Please copy out every line in the entries that includes the word "fbox".

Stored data
+ + + +

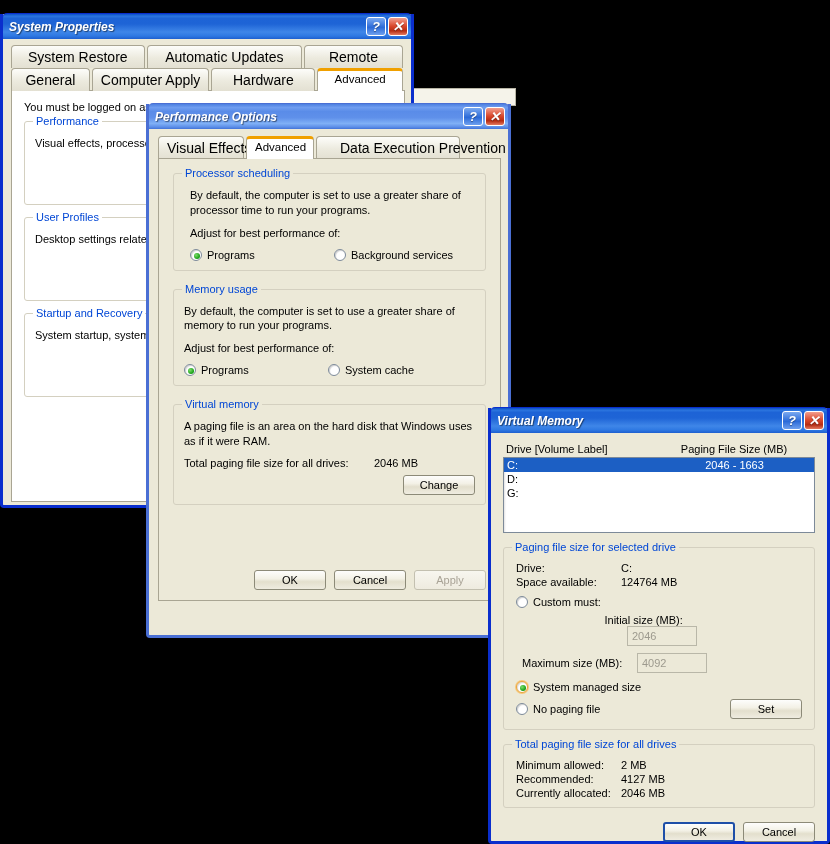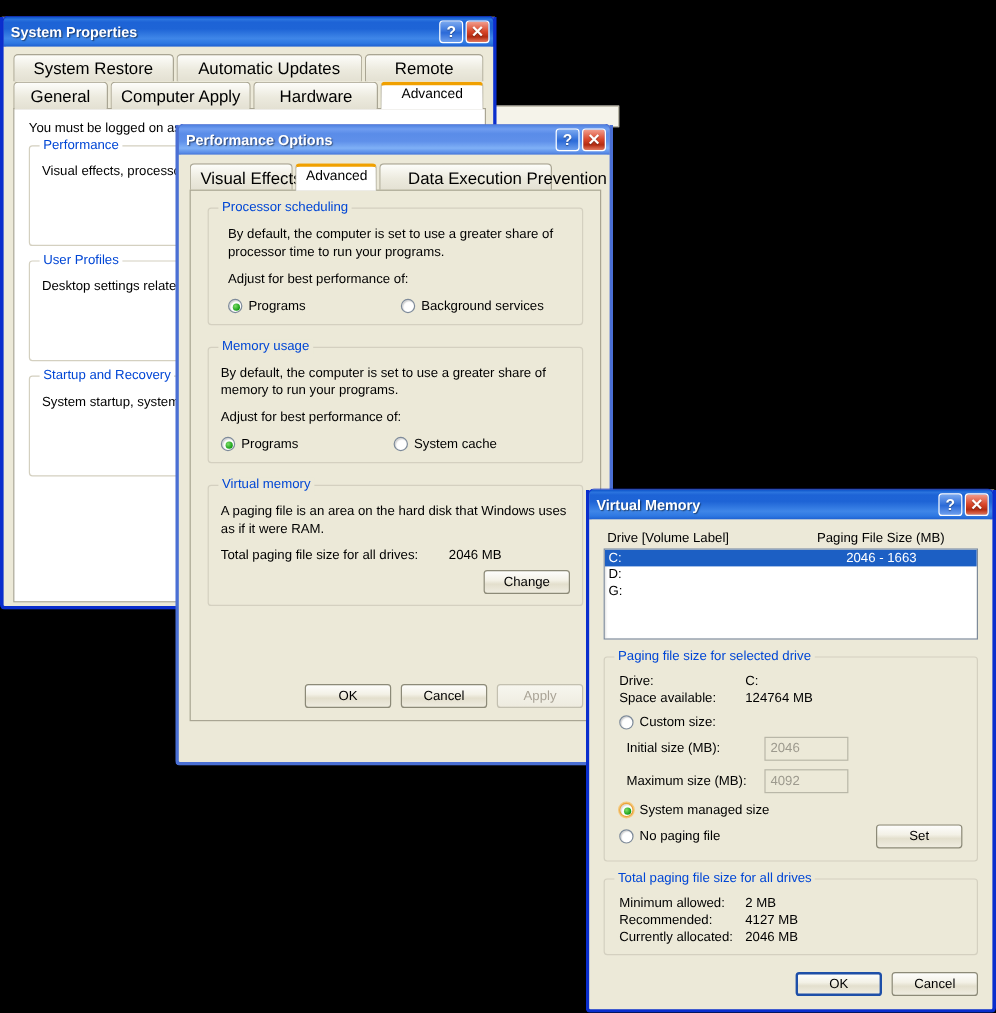--- a/index.html
+++ b/index.html
@@ -25,6 +25,7 @@
     border-radius: 5px 5px 0 0;
     border: 1px solid #0a2ecd; border-bottom: none;
     position: relative;
+    font-style: italic;
   }
   .titlebar.lt {
     background: linear-gradient(180deg,#4d80e0 0%,#6f9df0 14%,#5a8ce8 30%,#5f90ea 55%,#7fb0f6 78%,#5d8fe8 92%,#4273d8 100%);

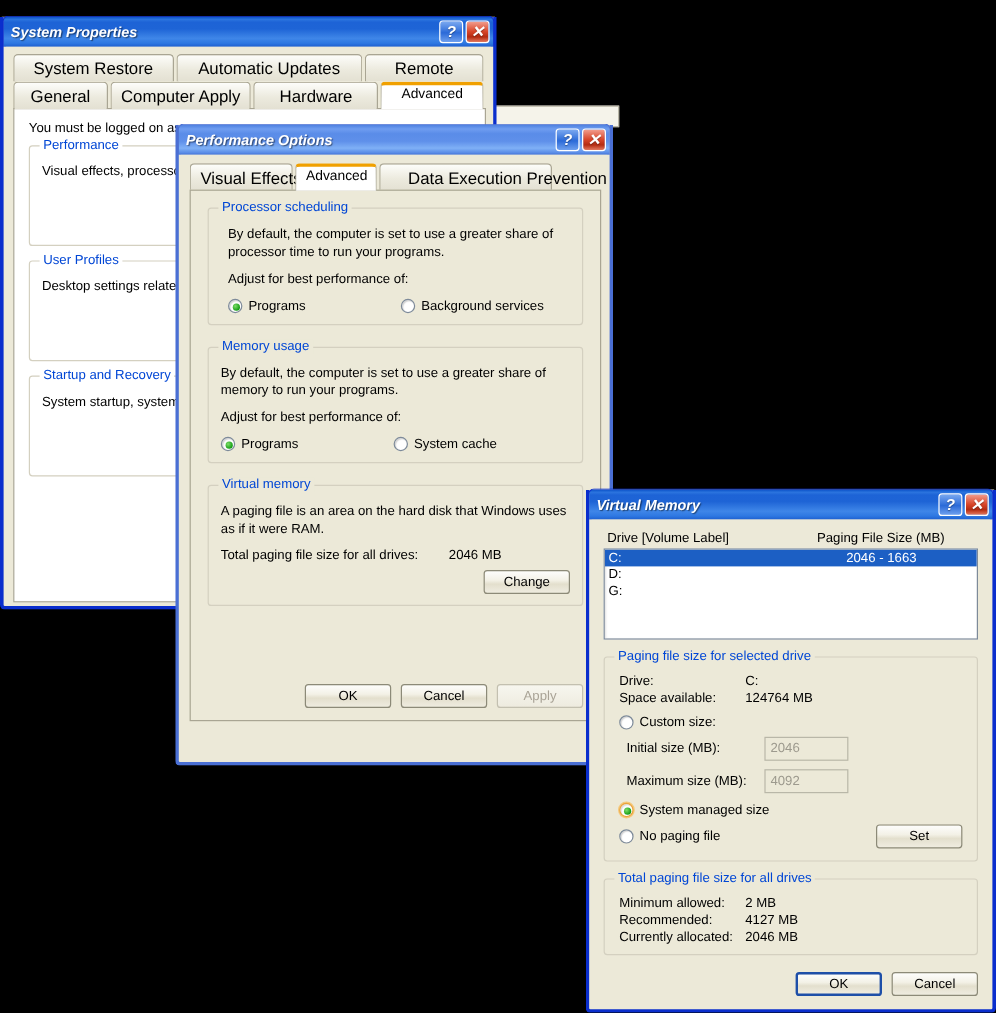--- a/index.html
+++ b/index.html
@@ -293,7 +293,7 @@
 
       <label class="radio" style="margin-bottom:6px;">
         <span class="rd"></span>
-        <span>Custom size:</span>
+        <span>Custom must:</span>
       </label>
 
       <div style="display:flex;align-items:center;margin:0 0 7px 6px;">

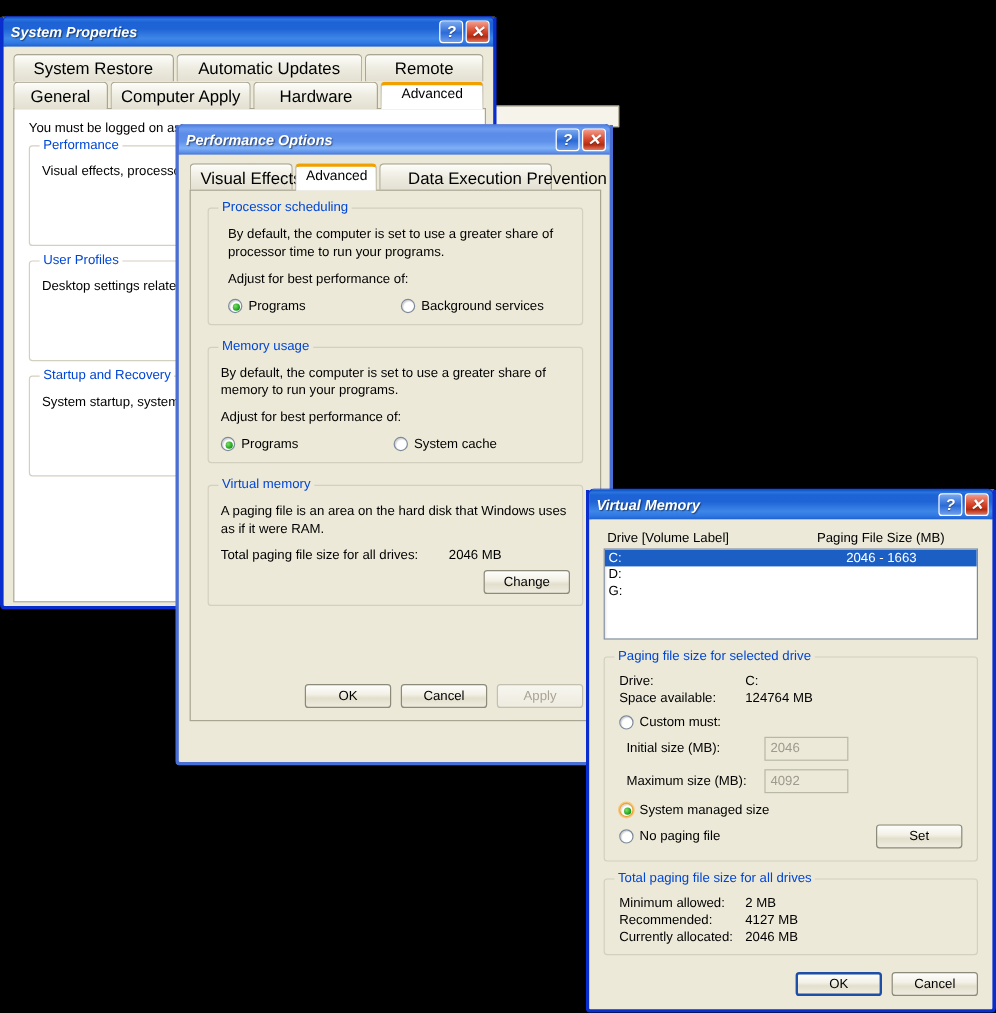--- a/index.html
+++ b/index.html
@@ -296,7 +296,7 @@
         <span>Custom must:</span>
       </label>
 
-      <div style="display:flex;align-items:center;margin:0 0 7px 6px;">
+      <div style="display:flex;align-items:center;margin:0 0 7px 6px;flex-direction:column;">
         <span style="width:115px;">Initial size (MB):</span>
         <input class="inp disabled" type="text" disabled="" value="2046" style="">
       </div>

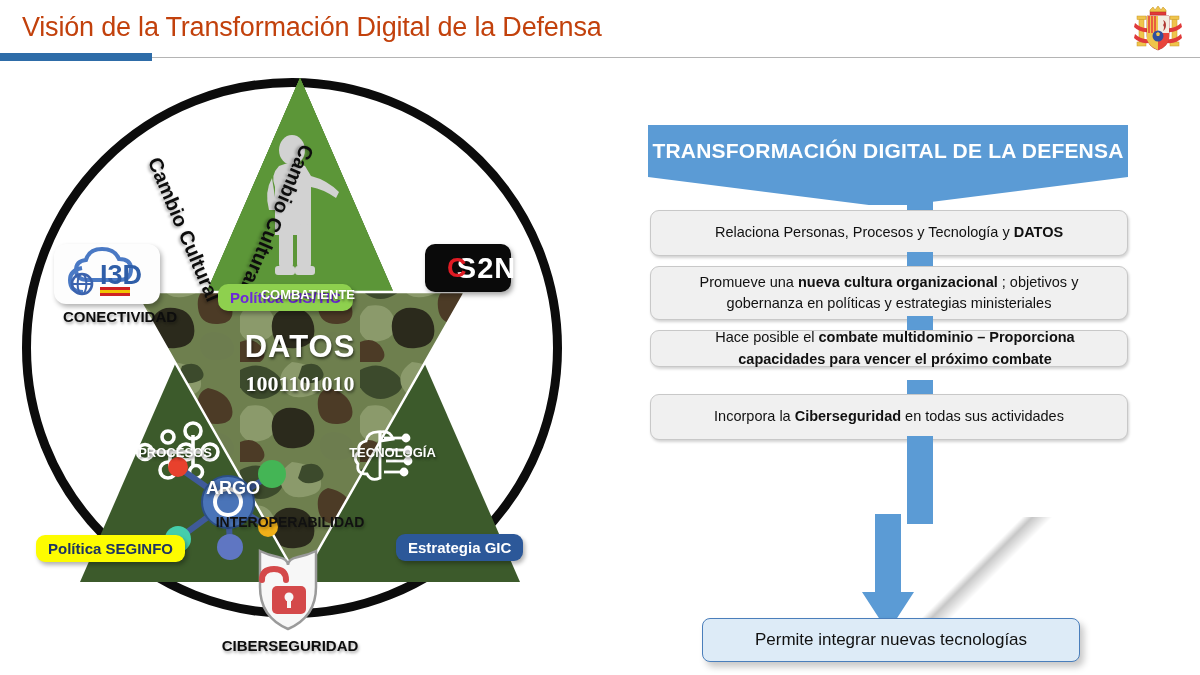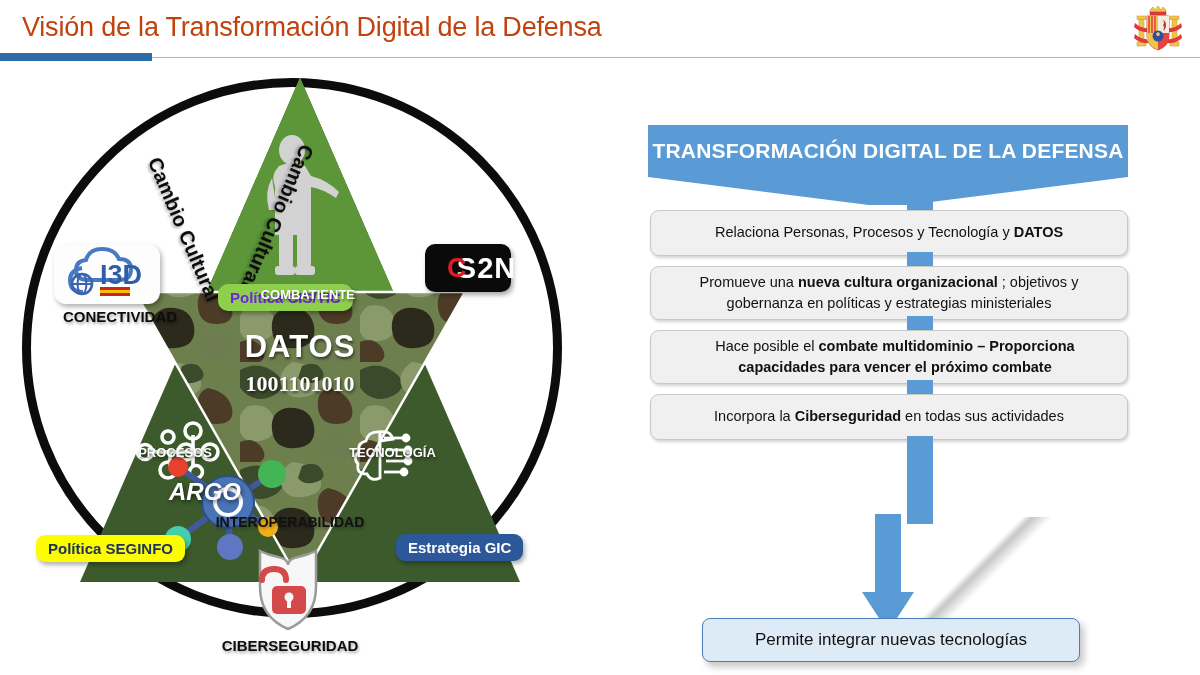--- a/index.html
+++ b/index.html
@@ -320,7 +320,7 @@
     </div>
 
     <div class="connector" style="top:254px; height:20px;"></div>
-    <div class="fbox" style="top:268px; height:54px;padding-left:28px;">
+    <div class="fbox" style="top:268px; height:37px;padding-left:28px;">
       <span><span>Hace posible el </span><b> combate multidominio – Proporciona capacidades para vencer el próximo combate</b></span>
     </div>
 

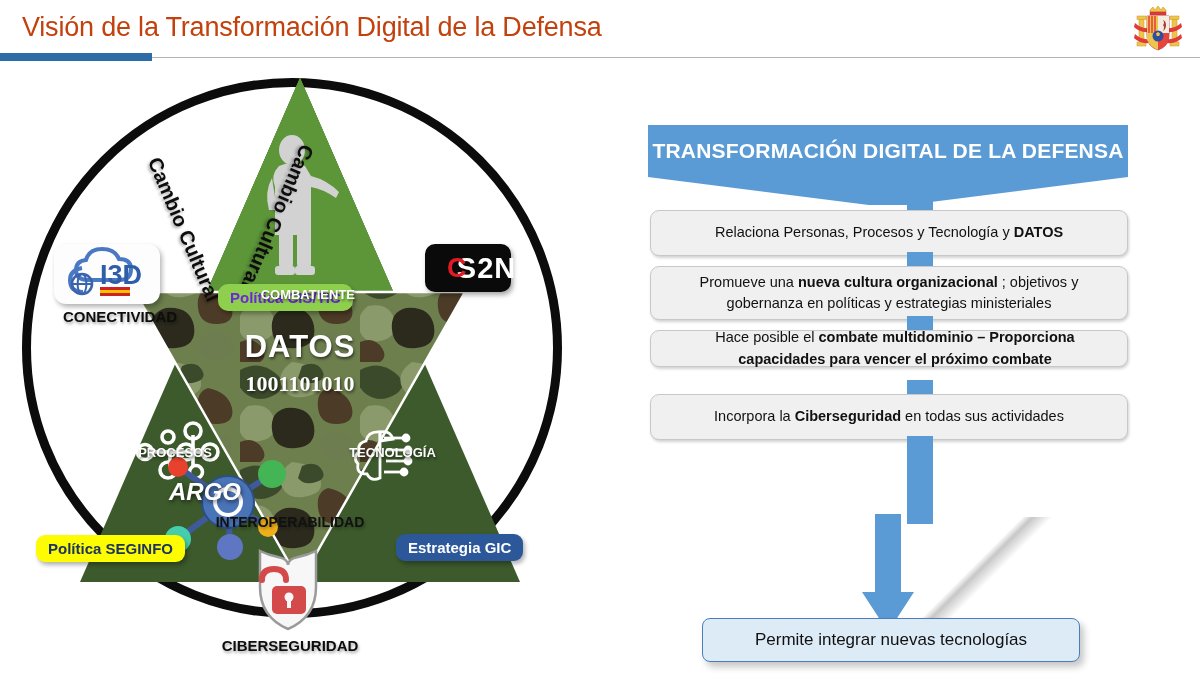--- a/index.html
+++ b/index.html
@@ -63,7 +63,7 @@
   .lbl-proc   { left:110px; top:383px; width:130px; font-size:13px; }
   .lbl-tec    { left:325px; top:383px; width:135px; font-size:13px; }
   .lbl-inter  { left:190px; top:452px; width:200px; font-size:14px; color:#111; text-shadow:1px 2px 3px rgba(0,0,0,.30);}
-  .lbl-argo   { left:150px; top:416px; width:110px; font-size:24px; color:#fff; text-shadow:1px 2px 4px rgba(0,0,0,.6); text-align:center;font-style:italic;}
+  .lbl-argo   { left:150px; top:416px; width:110px; font-size:18px; color:#fff; text-shadow:1px 2px 4px rgba(0,0,0,.6); text-align:right;}
 
   .cc {
     position:absolute; font-weight:bold; font-size:20px; color:#0d0d0d;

+ + + +

> Completed exercise:
-    <div class="fbox" style="top:268px; height:54px;padding-left:28px;">
+    <div class="fbox" style="top:268px; height:37px;padding-left:28px;">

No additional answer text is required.